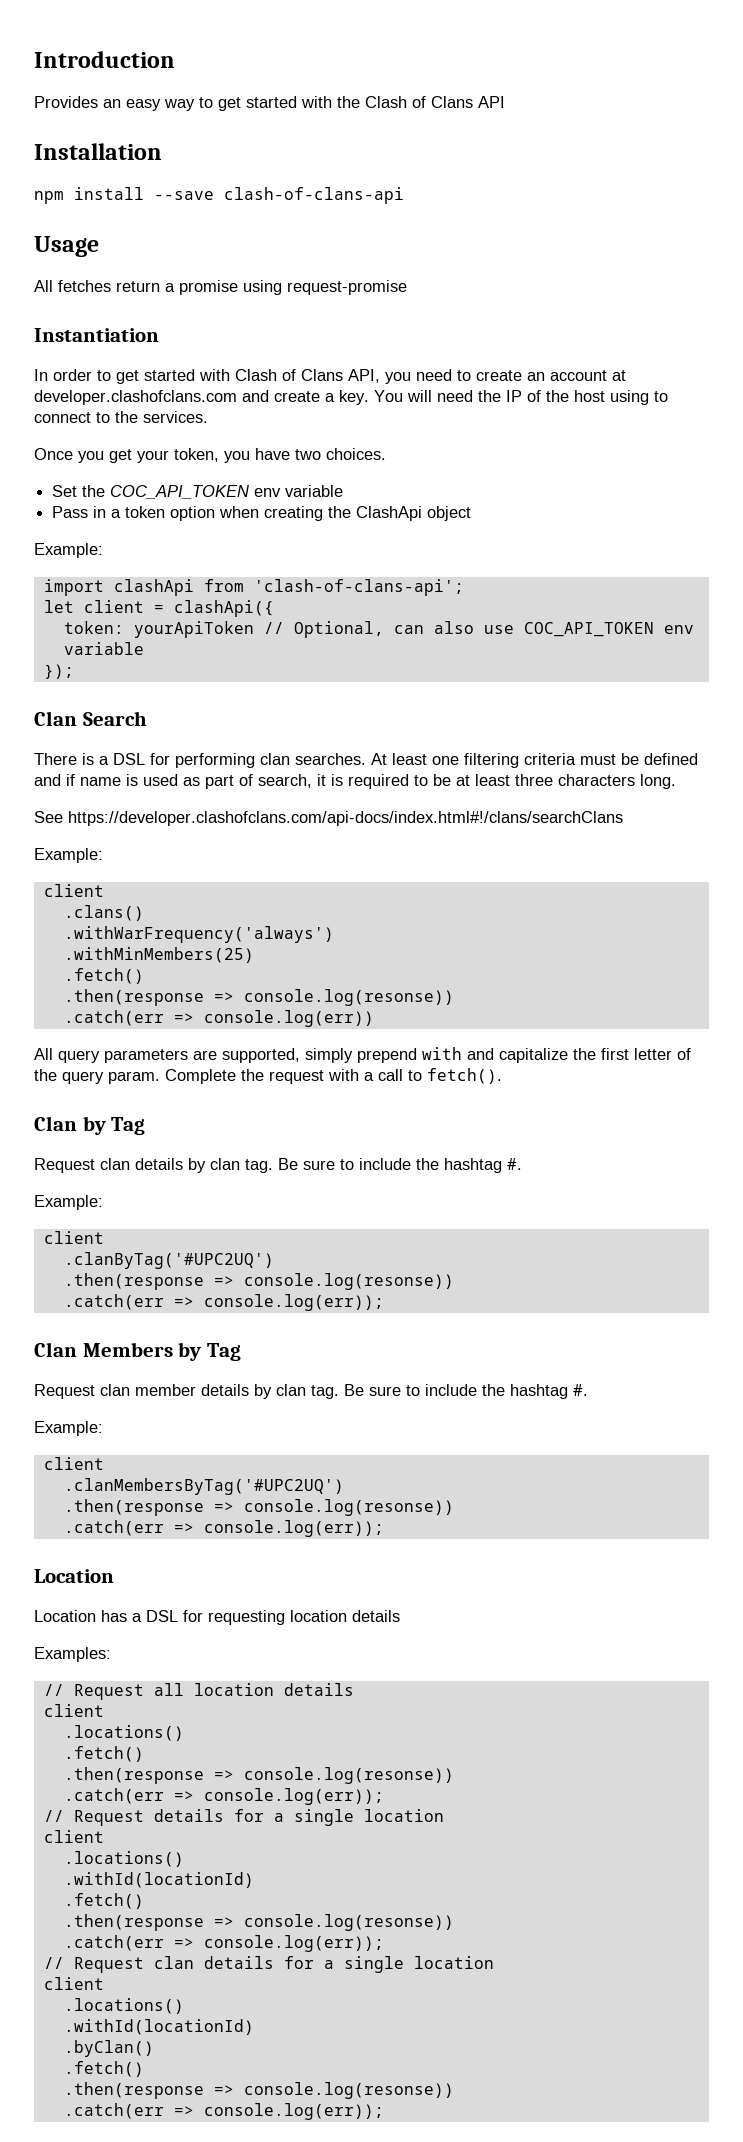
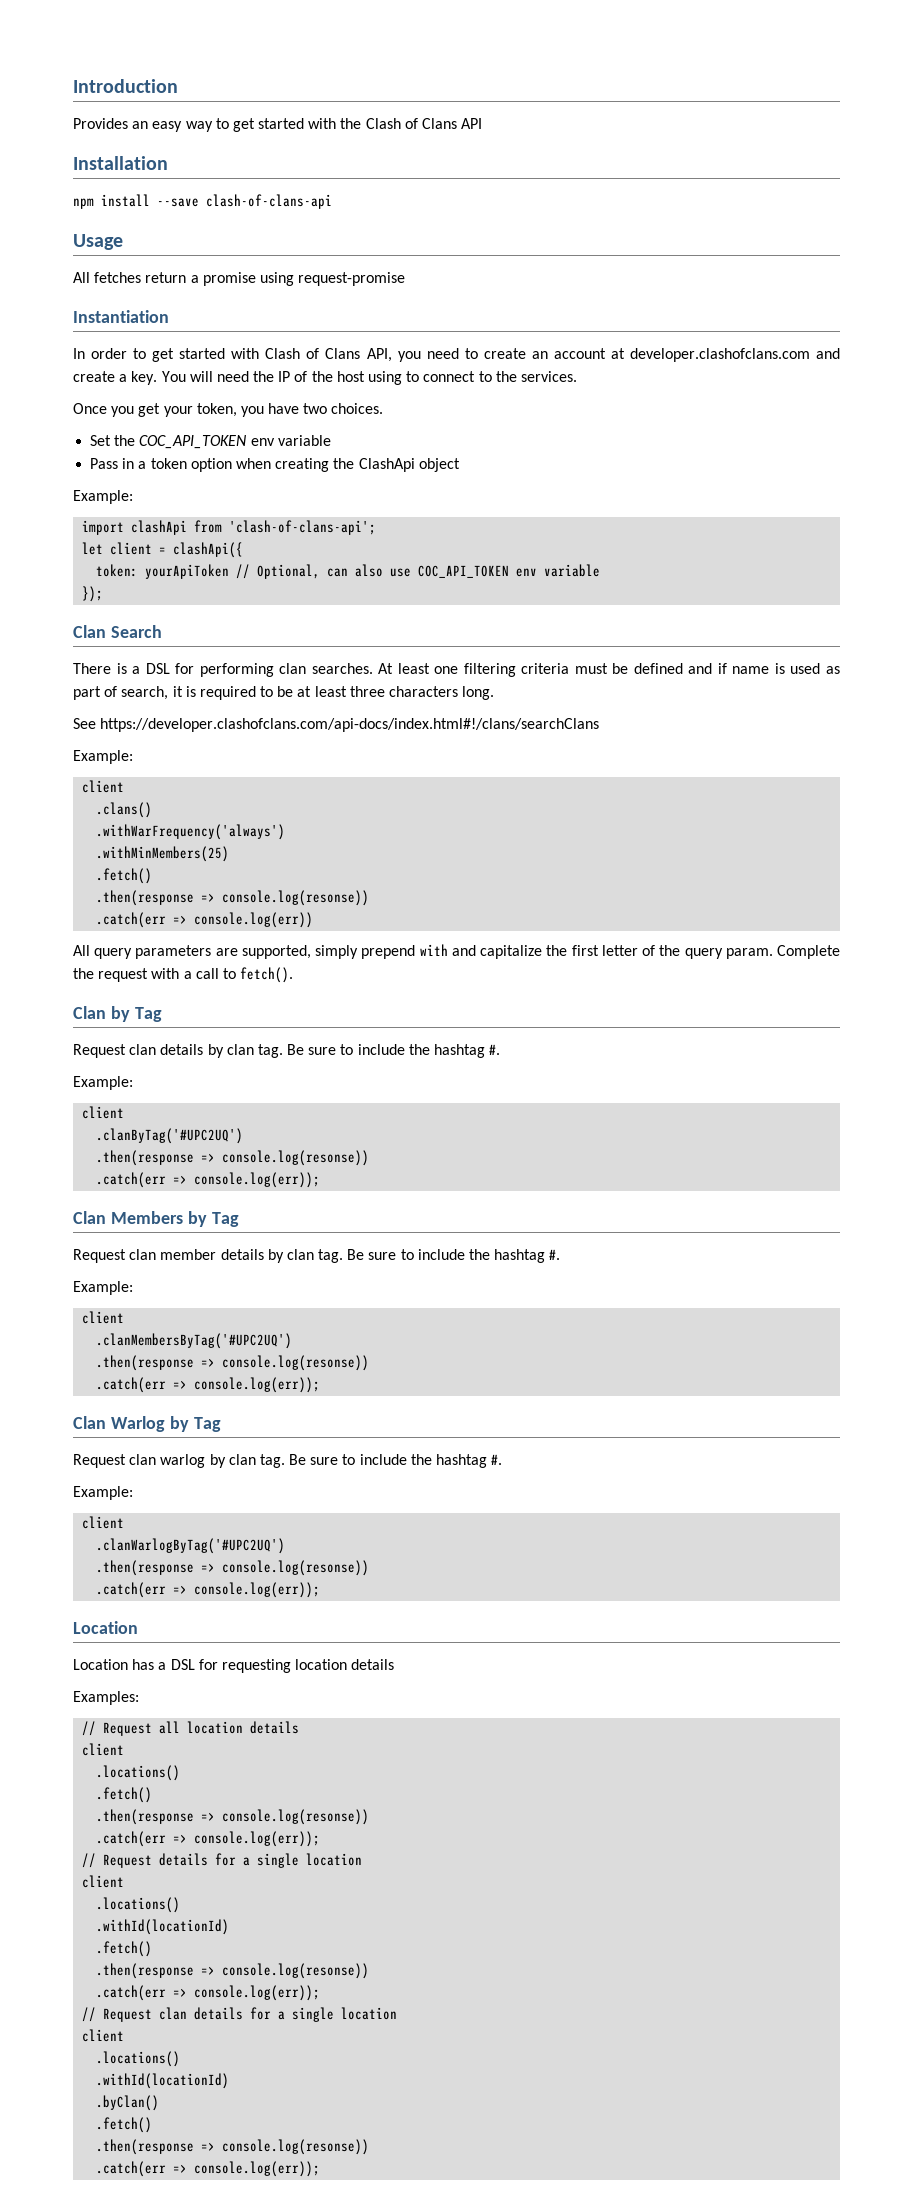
+ Clan Warlog by Tag
+ Request clan warlog by clan tag. Be sure to include the hashtag #.
+ Example:
+ client
+ .clanWarlogByTag('#UPC2UQ')
+ .then(response => console.log(resonse))
+ .catch(err => console.log(err));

§ **PROBLEM TO SOLVE**
Print the whole listing above exactly, and keep every picture out of the copy.

§ **EXPECTED ANSWER**
+ Clan Warlog by Tag
+ Request clan warlog by clan tag. Be sure to include the hashtag #.
+ Example:
+ client
+ .clanWarlogByTag('#UPC2UQ')
+ .then(response => console.log(resonse))
+ .catch(err => console.log(err));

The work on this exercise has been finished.